Reporter: Handoyo | Editor: Rizki Caturini
JAKARTA. Para peternak ayam petelur gelisah. Harga telur ayam di pasaran maupun di tingkat peternak terus turun. Apa lagi tren penurunan harga telur tersebut diprediksi akan berlangsung lebih lama lantaran produksi sedang naik, sementara permintaan cenderung lemah.
Tren penurunan harga telur sebenarnya sudah terjadi sejak bulan Juli lalu. Harga telur per tanggal 5 Oktober kemarin juga merupakan titik yang paling rendah selama tiga bulan terakhir.
Data Kementerian Perdagangan menyebutkan, harga rata-rata telur ayam ras sepekan terakhir bertengger di Rp 16.000 per kilogram (kg). Harga ini turun 11,11% ketimbang harga pada awal pekan September yang rata-ratanya Rp 18.000 per kg.
Kondisi ini berbeda dengan kondisi di lapangan. Berdasarkan pemantauan KONTAN di pasar Palmerah hari ini(5/10), harga jual telur ras mencapai Rp 14.000 per kg, turun dari harga sepekan lalu yang mencapai Rp 16.000 per kg.

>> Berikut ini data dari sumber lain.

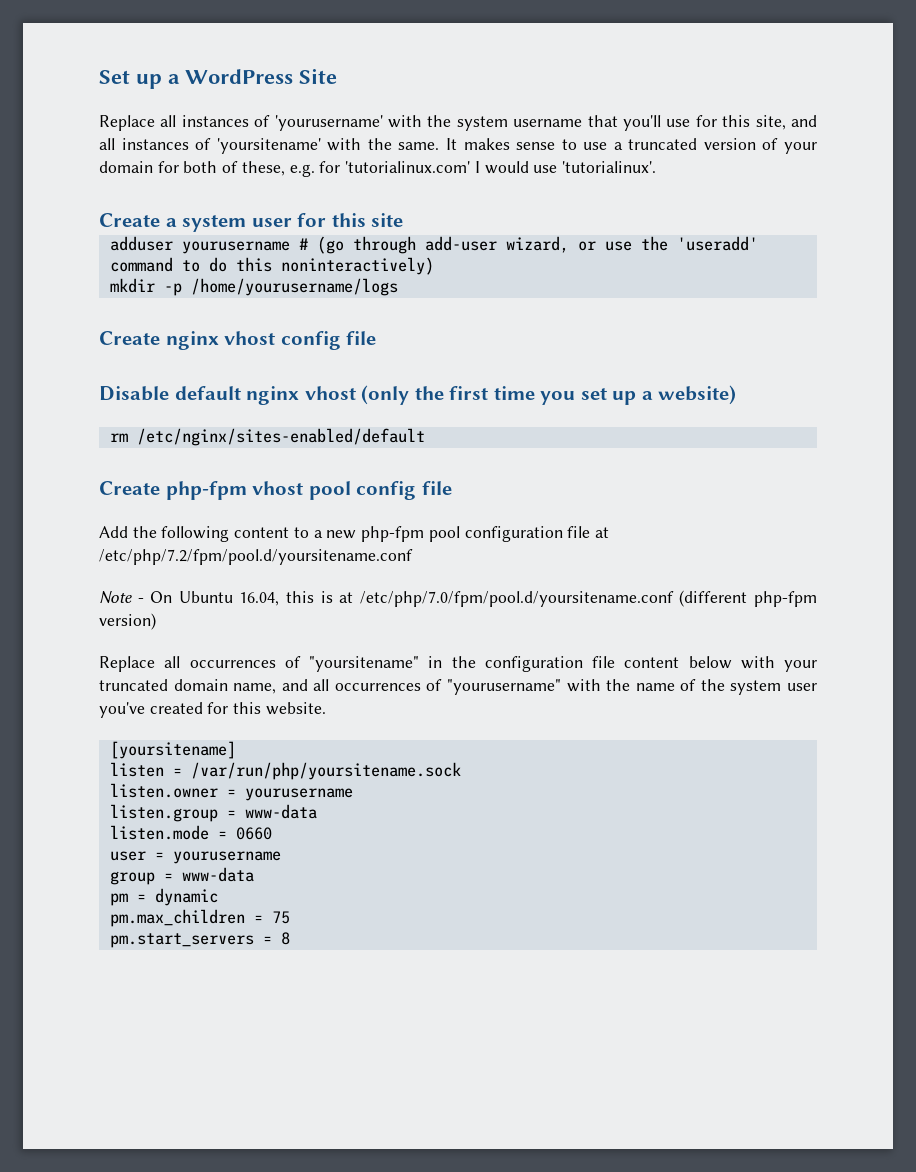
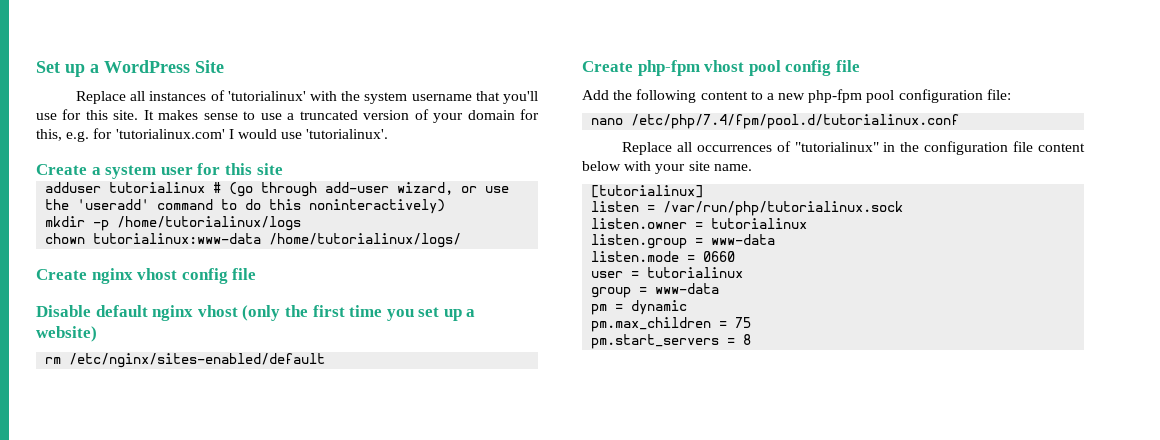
- Replace all instances of 'yourusername' with the system username that you'll use for this site, and all instances of 'yoursitename' with the same.
+ Replace all instances of 'tutorialinux' with the system username that you'll use for this site.
- It makes sense to use a truncated version of your domain for both of these, e.g. for 'tutorialinux.com' I would use 'tutorialinux'.
+ It makes sense to use a truncated version of your domain for this, e.g. for 'tutorialinux.com' I would use 'tutorialinux'.
- adduser yourusername # (go through add-user wizard, or use the 'useradd' command to do this noninteractively)
+ adduser tutorialinux # (go through add-user wizard, or use the 'useradd' command to do this noninteractively)
- mkdir -p /home/yourusername/logs
+ mkdir -p /home/tutorialinux/logs
+ chown tutorialinux:www-data /home/tutorialinux/logs/
- Add the following content to a new php-fpm pool configuration file at /etc/php/7.2/fpm/pool.d/yoursitename.conf
- Note - On Ubuntu 16.04, this is at /etc/php/7.0/fpm/pool.d/yoursitename.conf (different php-fpm version)
+ Add the following content to a new php-fpm pool configuration file:
+ nano /etc/php/7.4/fpm/pool.d/tutorialinux.conf
- Replace all occurrences of "yoursitename" in the configuration file content below with your truncated domain name, and all occurrences of "yourusername" with the name of the system user you've created for this website.
- [yoursitename]
+ Replace all occurrences of "tutorialinux" in the configuration file content below with your site name.
+ [tutorialinux]
- listen = /var/run/php/yoursitename.sock
+ listen = /var/run/php/tutorialinux.sock
- listen.owner = yourusername
+ listen.owner = tutorialinux
- user = yourusername
+ user = tutorialinux

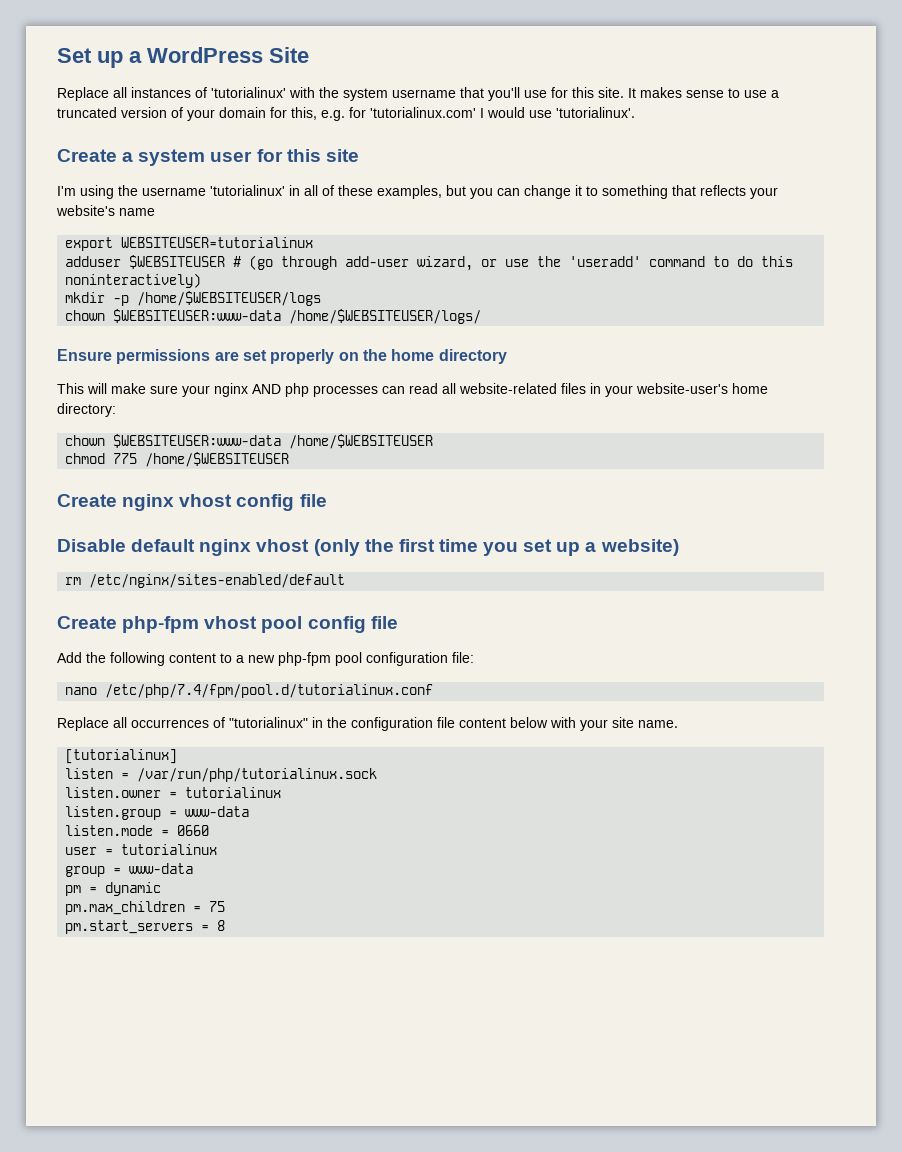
+ I'm using the username 'tutorialinux' in all of these examples, but you can change it to something that reflects your website's name
+ export WEBSITEUSER=tutorialinux
- adduser tutorialinux # (go through add-user wizard, or use the 'useradd' command to do this noninteractively)
+ adduser $WEBSITEUSER # (go through add-user wizard, or use the 'useradd' command to do this noninteractively)
- mkdir -p /home/tutorialinux/logs
- chown tutorialinux:www-data /home/tutorialinux/logs/
+ mkdir -p /home/$WEBSITEUSER/logs
+ chown $WEBSITEUSER:www-data /home/$WEBSITEUSER/logs/
+ Ensure permissions are set properly on the home directory
+ This will make sure your nginx AND php processes can read all website-related files in your website-user's home directory:
+ chown $WEBSITEUSER:www-data /home/$WEBSITEUSER
+ chmod 775 /home/$WEBSITEUSER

Jika mengacu pada data Pusat Informasi Pasar Unggas (Pinsar), harga telur ayam dari peternak juga mengalami penurunan. Kemarin, harga rata-rata dari peternak hanya Rp 12.000 per kg, turun dibanding harga pekan terakhir September lalu sebesar Rp 13.500 per kg.
Bahkan menurut data yang dilansir Kementerian Pertanian, penurunan harga telur ayam di Kabupaten Kuantan Singingi, Provinsi Riau bisa mencapai 10.000 per kg atau turun 33,33 %, dari harga Rp 15.000 per kg pada tanggal yang sama bulan September kemarin.

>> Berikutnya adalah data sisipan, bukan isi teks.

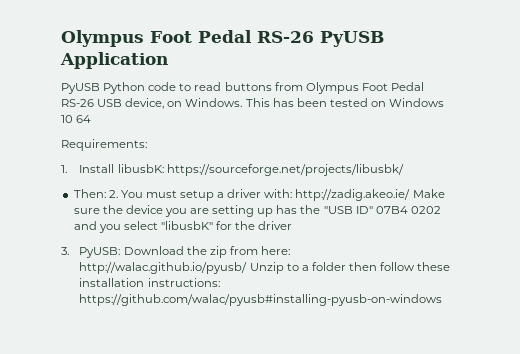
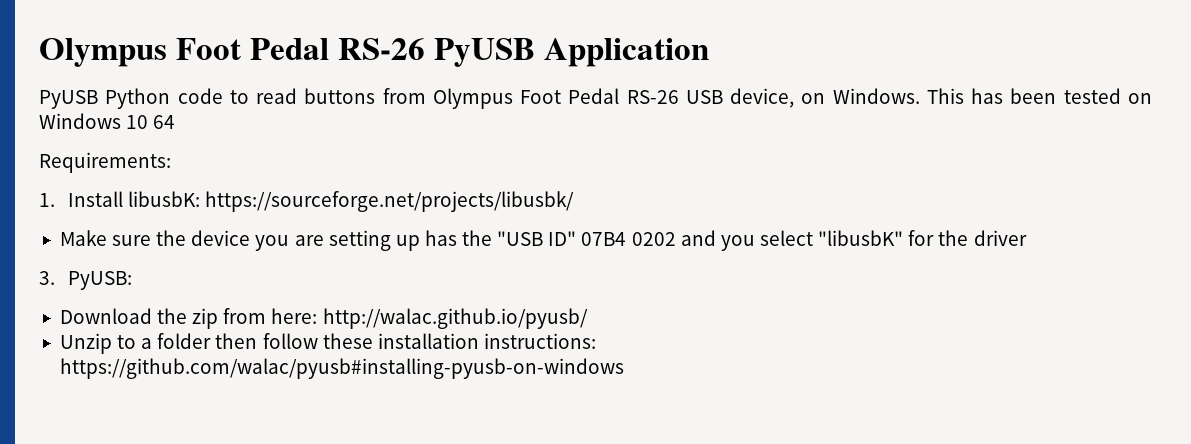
- Then: 2. You must setup a driver with: http://zadig.akeo.ie/ Make sure the device you are setting up has the "USB ID" 07B4 0202 and you select "libusbK" for the driver
+ Make sure the device you are setting up has the "USB ID" 07B4 0202 and you select "libusbK" for the driver
- 3. PyUSB: Download the zip from here: http://walac.github.io/pyusb/ Unzip to a folder then follow these installation instructions: https://github.com/walac/pyusb#installing-pyusb-on-windows
+ 3. PyUSB:
+ Download the zip from here: http://walac.github.io/pyusb/
+ Unzip to a folder then follow these installation instructions: https://github.com/walac/pyusb#installing-pyusb-on-windows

Menurut Ricky Bangsaratoe, Kepala Bidang Usaha Pinsar Unggas Nasional, telur ayam memang sedang memasuki siklus penurunan harga. Produksi yang melimpah, tetapi tidak diimbangi dengan daya beli masyarakat menyebabkan harga telur di pasaran menjadi turun. "Sebenarnya trand penurunan ini sudah terjadi sejak awal tahun ini," ungkap Ricky kepada KONTAN, selasa (5/10).
Kapasitas yang berlebih ini diakibatkan karena peternak menambah volume produksi. Para peternak tergiur dengan harga jual yang mencapai Rp 15.000-Rp 16.000 per kg di tingkat peternak pada pertengahan tahun ini.
"Padahal, saat pasokan melimpah, permintaan masyarakat tidak berubah," imbuh Ricky. Penambahan kapasitas kandang yang dilakukan oleh peternak mencapai 5%-20% dari produksi normal.
Jika dihitung secara nasional volume produksi telur per hari bisa mencapai 40.000 ton, sedangkan untuk wilayah Jakarta, produksi telur mencapai 1.000 ton per hari. Saat ini, harga pokok produksi telur di tingkat peternak untuk saat ini mencapai Rp 12.300. Melihat kondisi tersebut, tak pelak mengakibatkan para peternak harus gigit jari lantaran harga jual mereka di bawah harga pokok.
Sudirman, DVM, Direktur Sierad Produce, mengatakan, penurunan harga telur ini karena stok telur di tingkat peternak berlimpah. "Pasokan telur saat ini sedang banyak," kata Sudirman.
Melemahnya harga telur juga sedikit banyak dipengaruhi karena masuknya produksi telur asal peternak dari negeri Jiran, Malaysia. Setidaknya ada sekitar 100 ton telur yang di import secara ilegal setiap minggunya ke wilayah Batam, kepulauan Riau. "Import ilegal itu tentunya merugikan bagi para peternak kita," ujar Ricky.
Meskipun ada import, Sudirman memprediksikan jika hal tersebut tidak terlalu mempengaruhi harga telur di pasaran. "Pengaruh import telur ilegal dengan harga jual cukup kecil," terang Sudirman.
Jika harga bahan pakan juga cukup berpengaruh dengan keuntungan yang didapat dari peternak. Adanya krisis ekonomi di Eropa dam Amerika, serta perlambatan ekonomi di beberapa negara membuat harga beberapa bahan pakan mengalami lonjakan.
"Sebagian besar bahan baku tersebut masih impor," kata Sudirman. Sebagai contoh, harga jagung yang normalnya Rp 2.400 per kg, kini naik menjadi Rp 3.100 per kg. Adapun bekatul yang normalnya Rp 1.800 per kg menjadi Rp 2.700 per kg.